Ainsi, von der Leyen s'est rendue à Budapest hier pour persuader le président Viktor Orban de la rejoindre pour prendre d'assaut la citadelle russe. Orban menace d'opposer son veto aux sanctions de l'UE contre la Russie, car la Hongrie dépend de manière critique de l'approvisionnement en pétrole russe, qui arrive par voie terrestre, via l'oléoduc Druzhba, à un prix de revient ridiculement bas. Orban  s'est rendu à Moscou le 1er février, lorsque lui et le président Poutine ont convenu d'un nouveau contrat gazier à long terme à un prix favorable.   

La Hongrie a besoin de plus de temps (et d'investissements) pour réduire sa dépendance au gaz russe. Mais Orban est aussi un politicien intelligent. Von der Leyen a croisé le chemin d'Orban, irrité à la fois par ses tendances autoritaires et ses liens chaleureux avec le Kremlin, et dans une démangeaison de pour lui donner une leçon a décidé en mars de suspendre le financement de l'UE pour la Hongrie, en invoquant l'"état de droit du mécanisme de conditionnalité. 

Peut-être que von der Leyen pensait qu'elle pourrait contraindre Orban.
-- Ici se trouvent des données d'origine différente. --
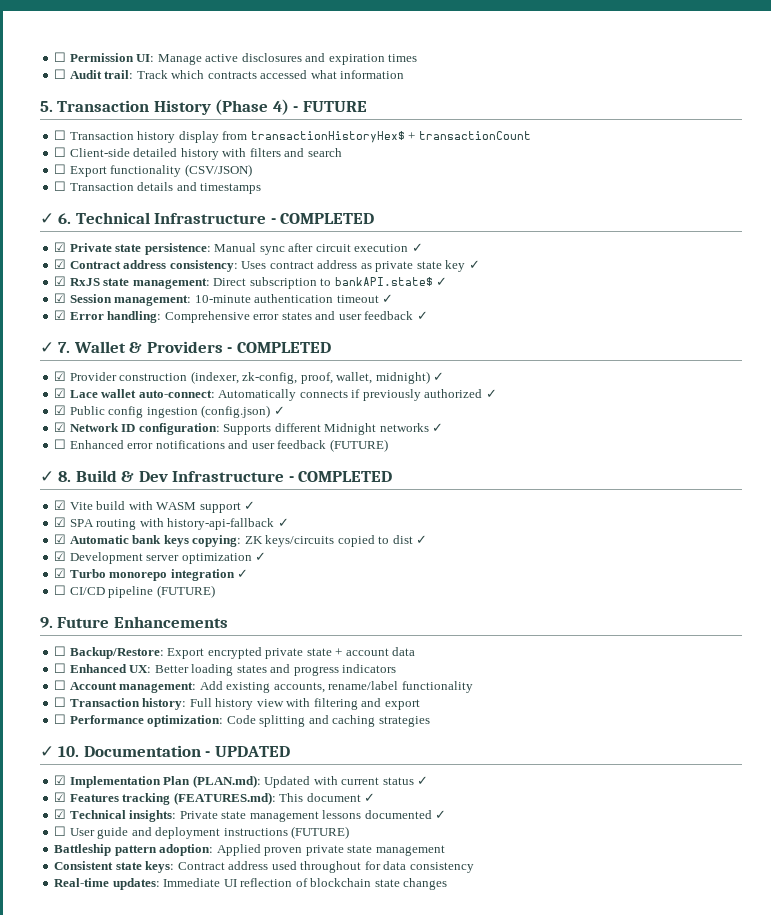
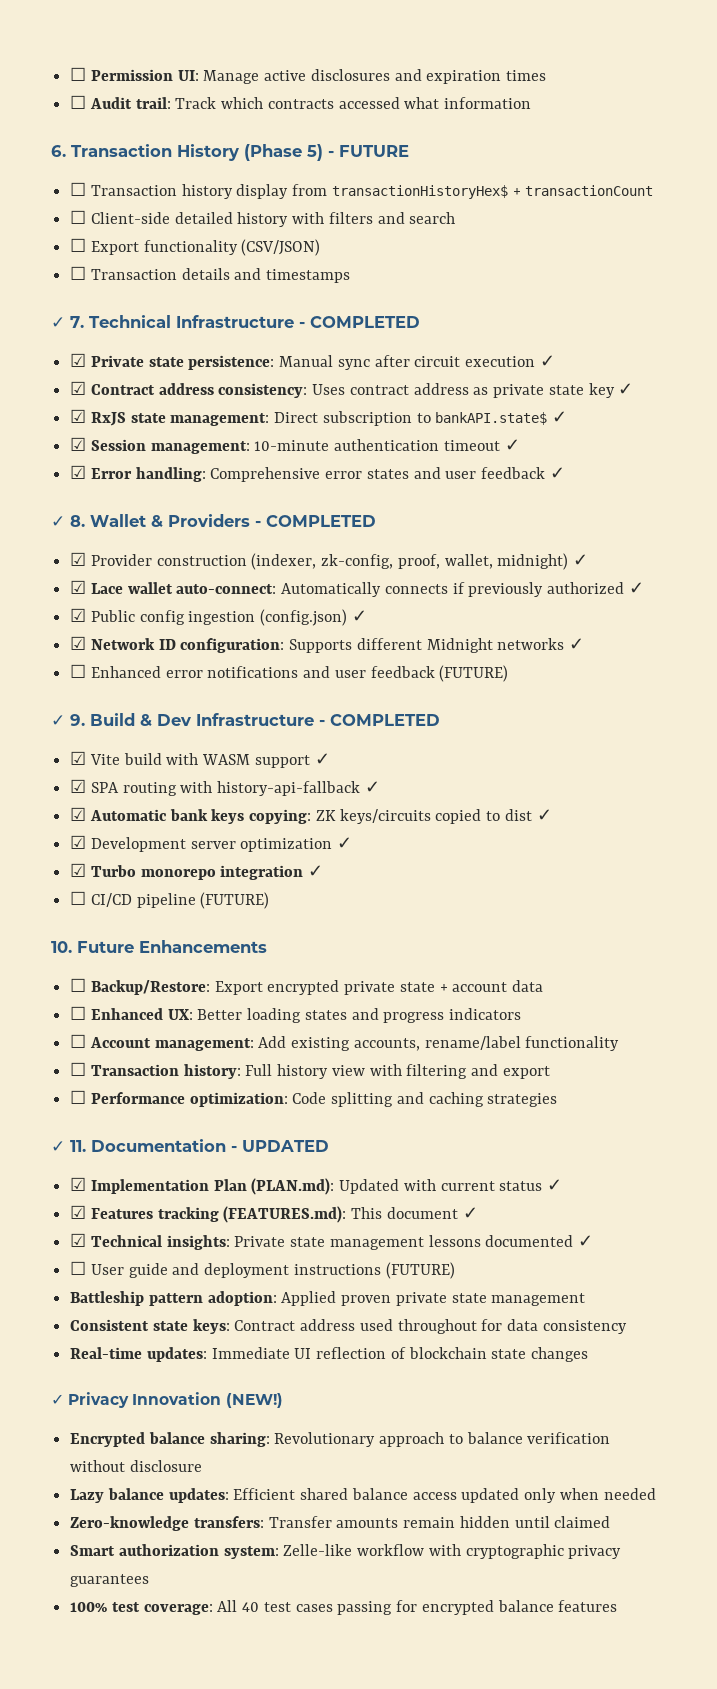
- 5. Transaction History (Phase 4) - FUTURE
+ 6. Transaction History (Phase 5) - FUTURE
- ✓ 6. Technical Infrastructure - COMPLETED
+ ✓ 7. Technical Infrastructure - COMPLETED
- ✓ 7. Wallet & Providers - COMPLETED
+ ✓ 8. Wallet & Providers - COMPLETED
- ✓ 8. Build & Dev Infrastructure - COMPLETED
+ ✓ 9. Build & Dev Infrastructure - COMPLETED
- 9. Future Enhancements
+ 10. Future Enhancements
- ✓ 10. Documentation - UPDATED
+ ✓ 11. Documentation - UPDATED
+ ✓ Privacy Innovation (NEW!)
+ Encrypted balance sharing: Revolutionary approach to balance verification without disclosure
+ Lazy balance updates: Efficient shared balance access updated only when needed
+ Zero-knowledge transfers: Transfer amounts remain hidden until claimed
+ Smart authorization system: Zelle-like workflow with cryptographic privacy guarantees
+ 100% test coverage: All 40 test cases passing for encrypted balance features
Bien sûr, ralentir le mécanisme de conditionnalité de l'UE prescrivant un « ordre fondé sur des règles » pour la Hongrie est un contrefactuel impossible à tester. Jusqu'à présent, le mot de Budapest est qu'aucun accord n'a été conclu. Mais l'essentiel dans la saga hongroise est que les États membres de l'UE peuvent rassembler une «puissance» dans les traités du groupe, pour frustrer la Commission en utilisant un mécanisme extérieur, pour essayer de les atteindre. En termes systémiques, cela met en évidence les limites de l'intégration européenne par la porte dérobée : ce que l'UE peut réellement réaliser sur le plan institutionnel sans modifier les traités.

Il est beaucoup trop prématuré pour l'UE de parler de stabilisation des prix ou de réduction de la dépendance vis-à-vis des ressources énergétiques russes, car ces processus prendront beaucoup de temps. En revanche, ces sanctions ne décourageront pas l'opération russe en Ukraine, tandis que les turbulences qui s'ensuivront sur le marché mondial du pétrole n'épargneront pas les économies européennes.